By Sneha Das, C2ST Intern, University of Illinois Urbana-Champaign
The smoke from the Canadian wildfires blanketed the Chicago skyline in an intense haze a few weeks back. The news headlines, air quality warnings, and my time indoors on an otherwise beautiful summer day made me wonder, how much do I know about wildfires? The outcome – this blog!
Wildfires are out-of-control fires that burn natural landscapes like forests, brushlands, and prairies. Some natural causes are lightning, dry and hot climates, weather patterns like El Niño, and volcanic eruptions. However, 85% of wildfires result from human activities like campfires, careless disposal of burning cigarettes, or deliberate acts of arson.
Imagine this scene, a hot and dry summer day with the bright sun shining down on the mountains covered with dense pine trees. There are dry pine needles on the forest floors and the rustling sound of leaves that blow in the wind. Seems delightful, doesn’t it? What I just described is the perfect setting for a wildfire!

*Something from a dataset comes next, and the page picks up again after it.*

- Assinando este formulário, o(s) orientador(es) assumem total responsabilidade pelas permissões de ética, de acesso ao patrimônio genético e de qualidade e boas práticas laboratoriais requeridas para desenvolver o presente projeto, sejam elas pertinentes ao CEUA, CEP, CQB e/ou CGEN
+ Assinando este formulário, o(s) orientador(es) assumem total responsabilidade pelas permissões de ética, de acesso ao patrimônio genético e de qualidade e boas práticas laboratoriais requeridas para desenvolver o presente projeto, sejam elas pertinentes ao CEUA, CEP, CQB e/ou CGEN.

The fire triangle – heat, fuel, and oxygen are the necessary ingredients for wildfires. In the above scenario, the sun is a perfect source of heat that can ignite a flame. The overgrown forest and its dry leaves on the forest floor are a perfect fuel for burning. To maintain this combustion reaction, only 16% oxygen content is necessary. With 21% oxygen in the atmosphere, there is an abundant and endless supply. Winds blowing uphill can transport the fire quickly, spreading at an average speed of 14 mph. Soon enough, the small flame can transform into a sizable fire and cause widespread devastation. The consequence of wildfire results in acres of vegetation burning, destroying surrounding towns and properties, and endangering people, wildlife, and livestock. This is not fiction but reality!
Last year in the United States, 68,988 wildfires burned 7.6 million acres, an area about the size of Maryland. Decades of national policy deemed all fires destructive and have, therefore, suppressed them. This resulted in the massive and devastating wildfires we witness nowadays. While suppressing fires can be helpful to us in the short term, forest fires are beneficial in the long term.

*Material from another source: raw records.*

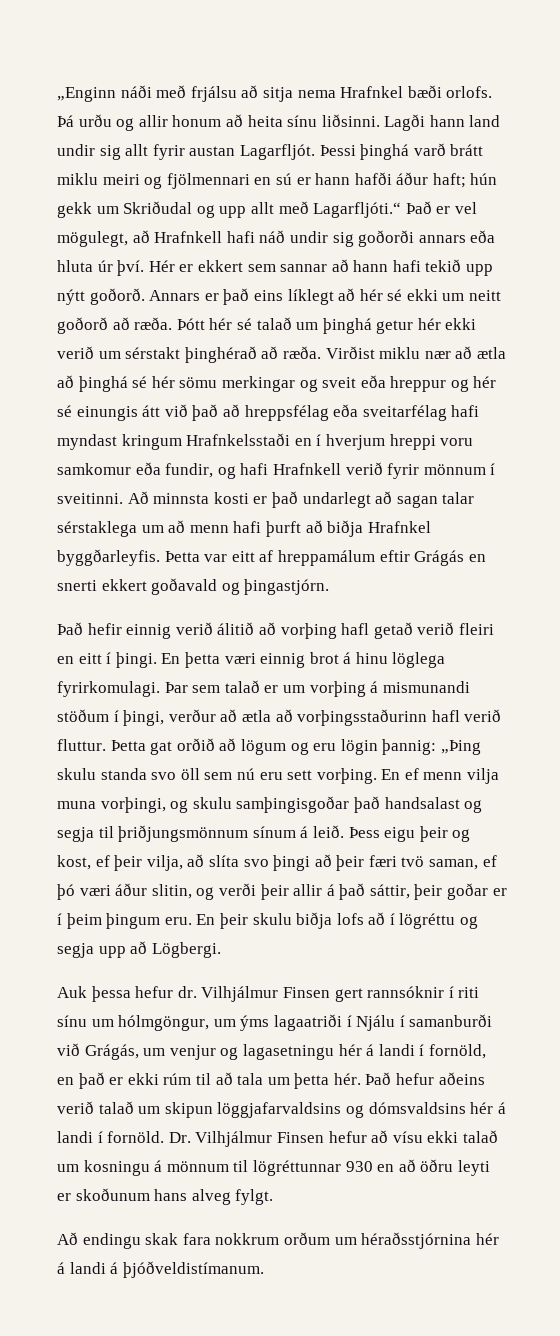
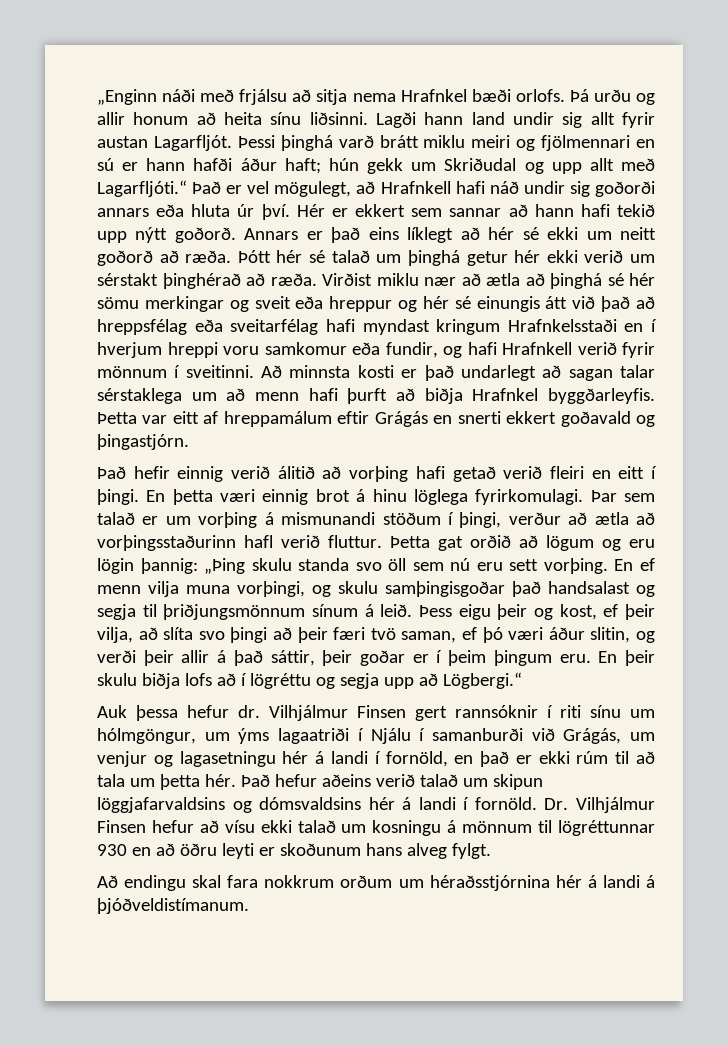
- Það hefir einnig verið álitið að vorþing hafl getað verið fleiri en eitt í þingi.
+ Það hefir einnig verið álitið að vorþing hafi getað verið fleiri en eitt í þingi.
- En þeir skulu biðja lofs að í lögréttu og segja upp að Lögbergi.
+ En þeir skulu biðja lofs að í lögréttu og segja upp að Lögbergi.“
- Að endingu skak fara nokkrum orðum um héraðsstjórnina hér á landi á þjóðveldistímanum.
+ Að endingu skal fara nokkrum orðum um héraðsstjórnina hér á landi á þjóðveldistímanum.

Why do forests need fire? Let’s take the example of lodgepole pines. These coniferous trees commonly grow in the western part of North America, a region where wildfires are frequent. The seeds need a lot of sunlight and open space to germinate and grow. But the canopy formed by older and taller trees, some reaching a height of up to 75 feet, make it challenging for light to reach the forest floor and sprout the seeds.
To overcome this problem, lodgepole pines have two types of cones – the regular cones that release seeds annually and the resin-covered serotinous cones where the seeds survive for decades. High temperatures (around 50°C or 122°F) are necessary to melt the resin coating and free the seeds.

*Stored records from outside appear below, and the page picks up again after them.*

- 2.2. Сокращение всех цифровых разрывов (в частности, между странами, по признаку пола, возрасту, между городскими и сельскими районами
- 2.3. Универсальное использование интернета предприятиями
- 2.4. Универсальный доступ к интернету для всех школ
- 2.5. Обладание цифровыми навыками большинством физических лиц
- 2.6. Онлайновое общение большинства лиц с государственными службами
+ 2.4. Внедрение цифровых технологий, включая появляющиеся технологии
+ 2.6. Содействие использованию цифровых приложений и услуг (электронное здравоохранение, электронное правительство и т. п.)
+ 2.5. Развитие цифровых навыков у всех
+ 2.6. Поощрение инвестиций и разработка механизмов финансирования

Forest fires release millions of seeds from serotinous cones. The fire also clears the canopy by burning down the older trees and removes any invasive plant species or disease-causing microorganisms. Low-intensity fires increase soil fertility as nutrients from dead plants can be used by new ones. After a forest fire, new lodgepole pine seeds germinate, grow, and thrive in a sunny and open area with nutrient-rich soil.
Just like lodgepole pines, other ‘pyrophytes’ like Giant sequoia and California redwoods are also adapted to fires. ‘Fire scars’ or burn marks on tree rings are evidence that forest ecosystems have evolved with fire for eras.
Years without fire have led to the decline of lupine plant habitat and endangered butterfly species like the mission blue butterfly and Karner blue butterfly. The caterpillars feed on lupine plants in their early life, and these plants need fire to flourish. The indigenous practice of ‘good fire’, today known as ‘controlled burning’ or ‘prescribed burning’, is being implemented to recover these butterfly populations.
Our ancestors viewed fire as an essential part of nature and because of naturally occurring fires, our forests have grown and thrived for centuries. The death of an old forest makes way for a new one, and for life to continue, forests need fire.